Legacy UI that is not being updated to support PMA mode, may still need minor tweaks to work while Visual Studio is running in PMA mode. One such fix involves making sure the UI is being created in the right DpiAwarenessContext. To force your UI into a particular DpiAwarenessContext, you can enter a DPI scope with the following code:

using (DpiAwareness.EnterDpiScope(DpiAwarenessContext.SystemAware))
    Form form = new MyForm();
void MyClass::ShowDialog()
    HWND hwnd = ::CreateWindow(...);


Forcing the DpiAwarenessContext only works on non-WPF UI and top-level WPF dialogs.

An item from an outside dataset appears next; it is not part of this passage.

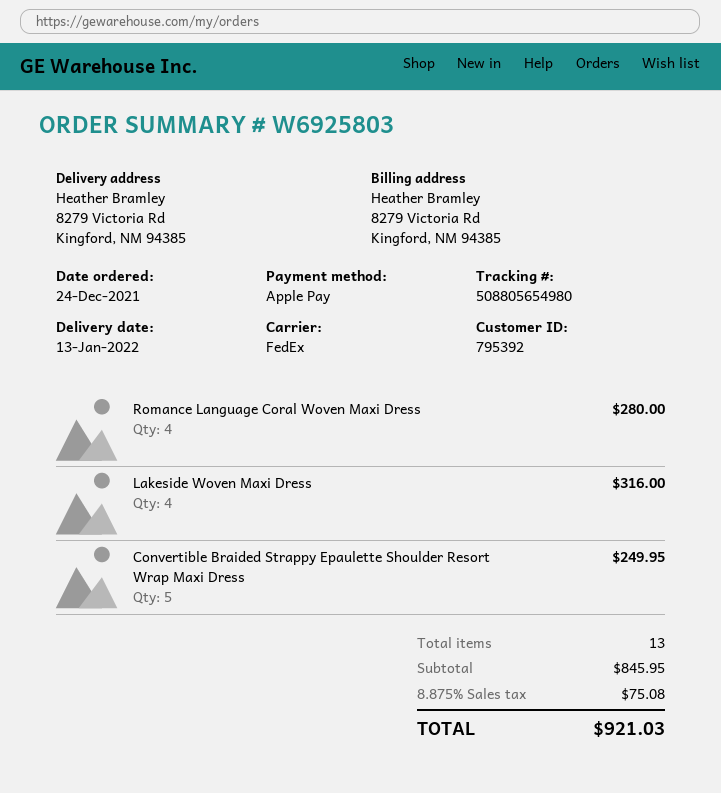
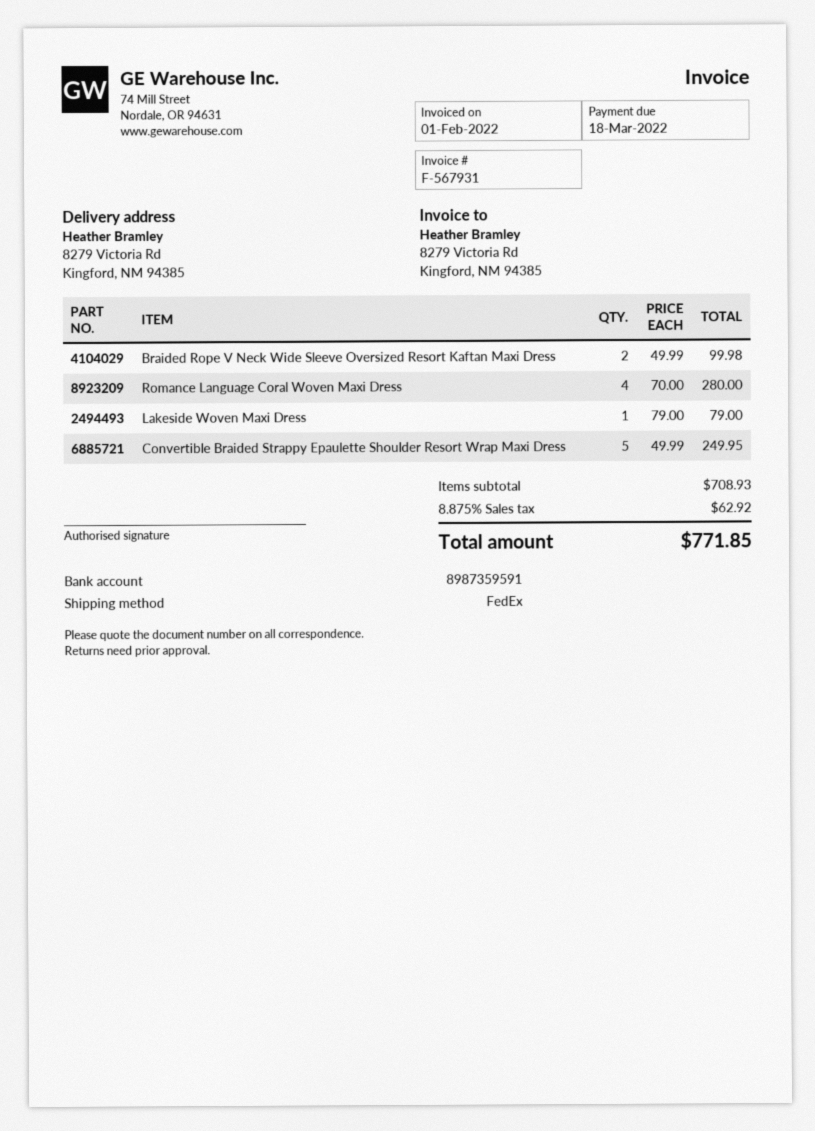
Lakeside Woven Maxi Dress: 4 for 316.00 -> 1 for 79.00
Braided Rope V Neck Wide Sleeve Oversized Resort Kaftan Maxi Dress: none -> 2 for 99.98
subtotal: 845.95 -> 708.93
tax: 8.875% = 75.08 -> 8.875% = 62.92
total: 921.03 -> 771.85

When creating WPF UI that is to be hosted inside tool windows or designers, as soon as the content is inserted into the WPF UI tree, it gets converted to the current process DpiAwarenessContext.

Known issues

Windows Forms

To optimize for the new mixed-mode scenarios, Windows Forms changed how it creates controls and windows whenever their parent was not explicitly set. Earlier, controls without an explicit parent used an internal "Parking Window" as a temporary parent to the control or window being created.

Prior to .NET 4.8, there was a single "Parking Window" that gets its DpiAwarenessContext from the current thread DPI awareness context at the window's creation time. Any unparented control inherits the same DpiAwarenessContext as the Parking Window when the control's handle is created and would be reparented to the final/expected parent by the application developer. This would cause timing-based failures if the "Parking Window" had a higher DpiAwarenessContext than the final parent window.

As of .NET 4.8, there is now a "Parking Window" for every DpiAwarenessContext that's been encountered. The other major difference is that the DpiAwarenessContext used for the control is cached when the control is created, not when the handle is created. This means the overall end behavior is the same, but can turn what used to be a timing-based issue into a consistent issue. It also gives the application developer more deterministic behavior for writing their UI code and scoping it correctly.